Installing Tao-converter and running: Where is the "Encoding key" of FPEnet?

Hi. I want to convert the fpenet model.tlt to trt engine and use it in a deepstream python environment on jetson nx. I have a Ubuntu 22.04 LTS 64-bit os with a GeForce RTX 2070 and Intel® Core™ i7-9750H CPU @ 2.60GHz × 12

I have my ngc api-key, I have the virtual env named launcher. Tao is installed in virtual env “launcher” and working.

Now I want to install tao-converter- I have downloaded the " cuda113-cudnn80-trt72" ( My sytstem has cuda 11.6 and no cudnn yet. But shouldnt I be able to install tao-converter? I have the file downloaded, but even after chod, the file tao-coverter cannot be run, or tao-converter canot be installed

Is there any way to install tao-converter? (If easy preferable)

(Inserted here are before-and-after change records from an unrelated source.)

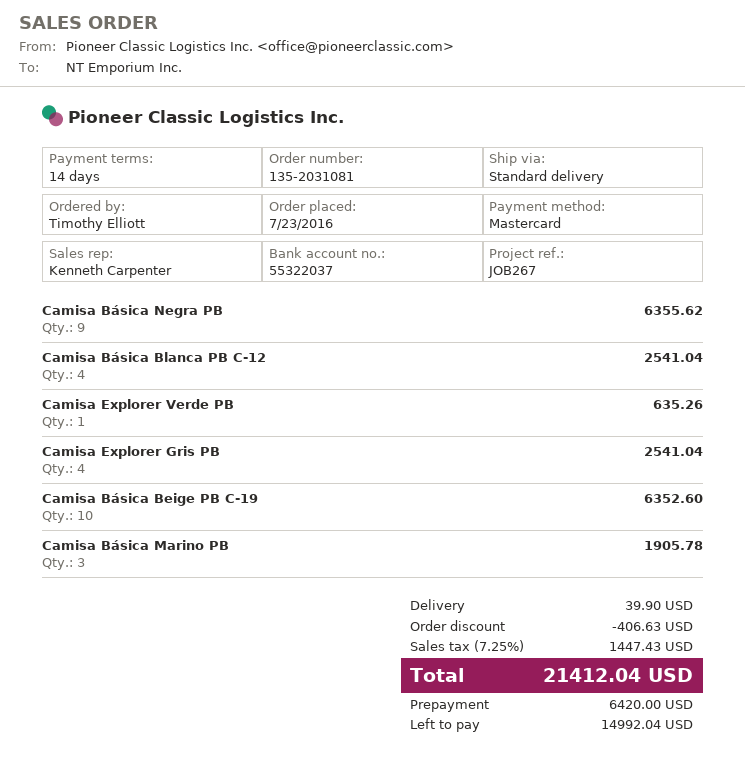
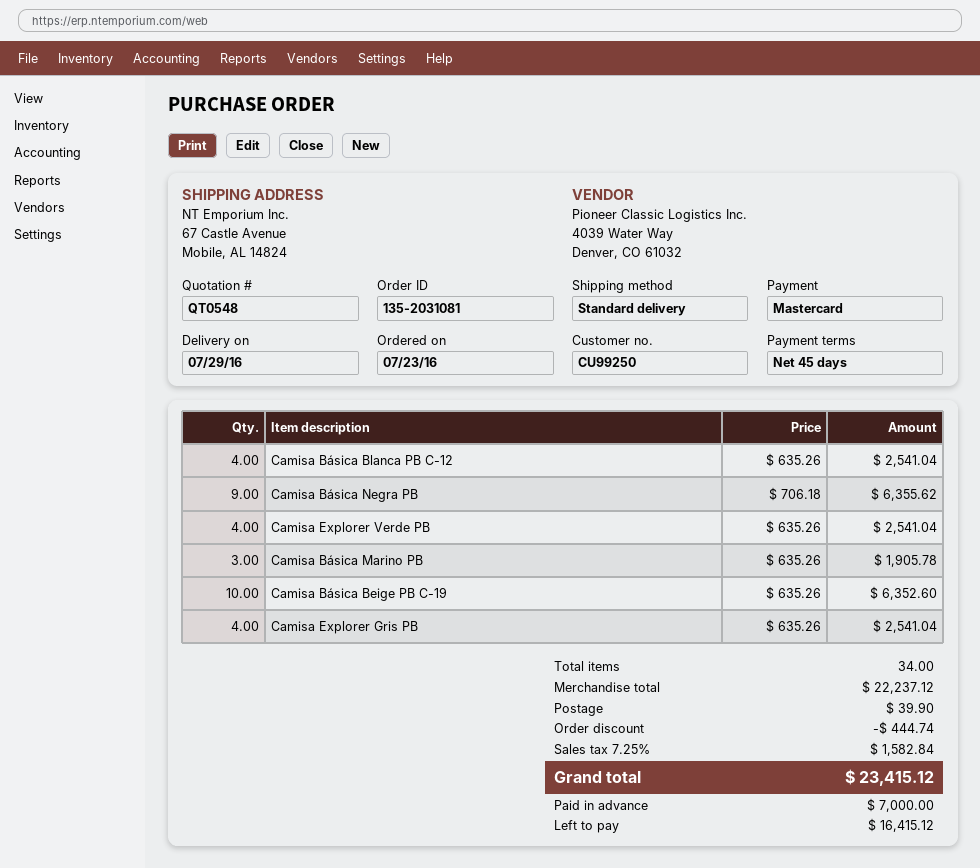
payment terms: 14 days -> 45 days
Camisa Explorer Verde PB: 1 for 635.26 -> 4 for 2541.04
discount: 406.63 -> 444.74
tax: 7.25% = 1447.43 -> 7.25% = 1582.84
total: 21412.04 -> 23415.12
deposit: 6420.00 -> 7000.00
balance: 14992.04 -> 16415.12

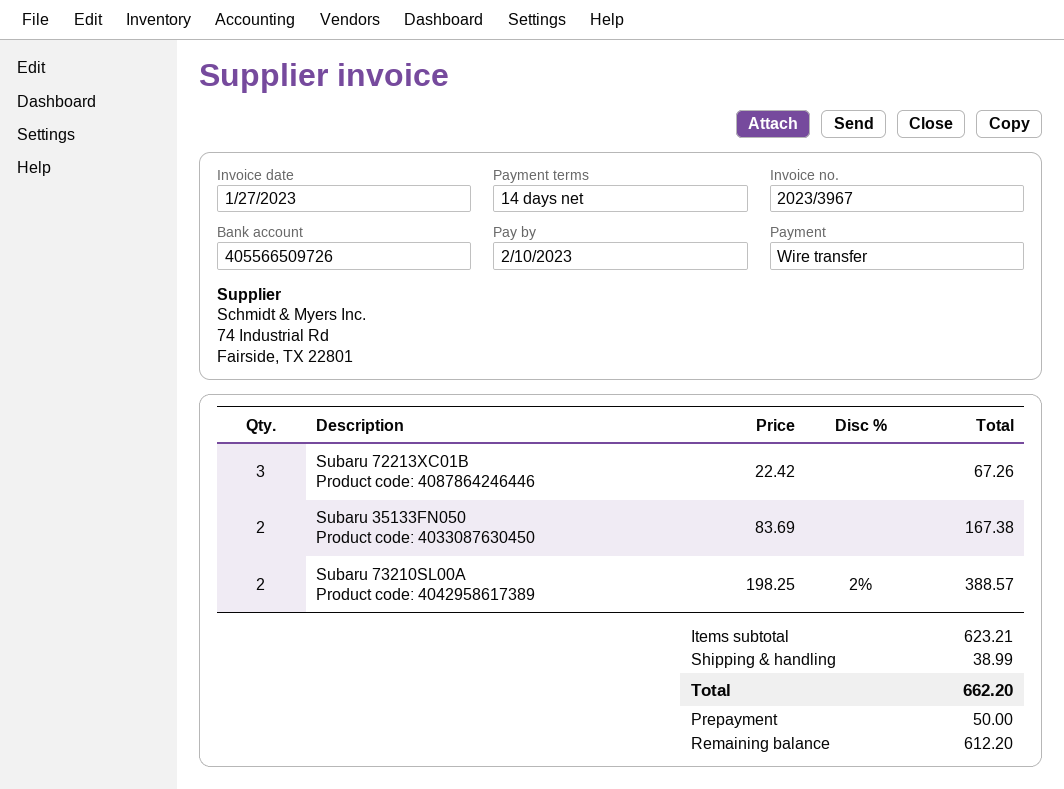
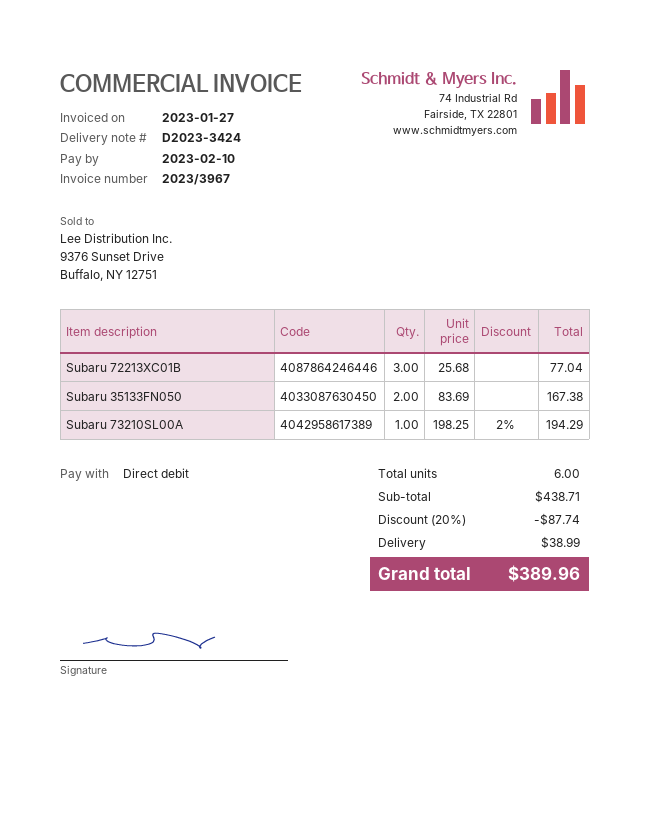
payment method: bank transfer -> direct debit
Subaru 72213XC01B: 3 x 22.42 = 67.26 -> 3 x 25.68 = 77.04
Subaru 73210SL00A: 2 x 198.25 - 2% = 388.57 -> 1 x 198.25 - 2% = 194.29
subtotal: 623.21 -> 438.71
discount: none -> 20% = 87.74
total: 662.20 -> 389.96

$chmod + /filepath/to/filename
makes the file executeable

to execute it in linux, I had to type $./file -h

As I wanted to convert the etlt file to trt engine and use it on jetson, I also had to convert it on jetson nx and not on x86 machine(info from forums) … So the tao-converter can run…But what how do I know the Encoding key of FPEnet…the ngc api key is not the right one isn it?

The key is: nvidia_tlt
and this is valid for all etlt to trt conversions…

my command is as follows now:
tao-converter -k nvidia_tlt -t fp32 -p input_face_images:0,1x1x80x80,1x1x80x80,2x1x80x80 -e /models/triton_model_repository/faciallandmarks_tlt/1/model.plan -b 1 /home/eren/FPEnet/model.etlt

but I get this error:
[ERROR] 1: Unexpected exception _Map_base::at
[ERROR] Unable to create engine

Hi,
Are you downloading the correct version of tao-converter for Jetson NX?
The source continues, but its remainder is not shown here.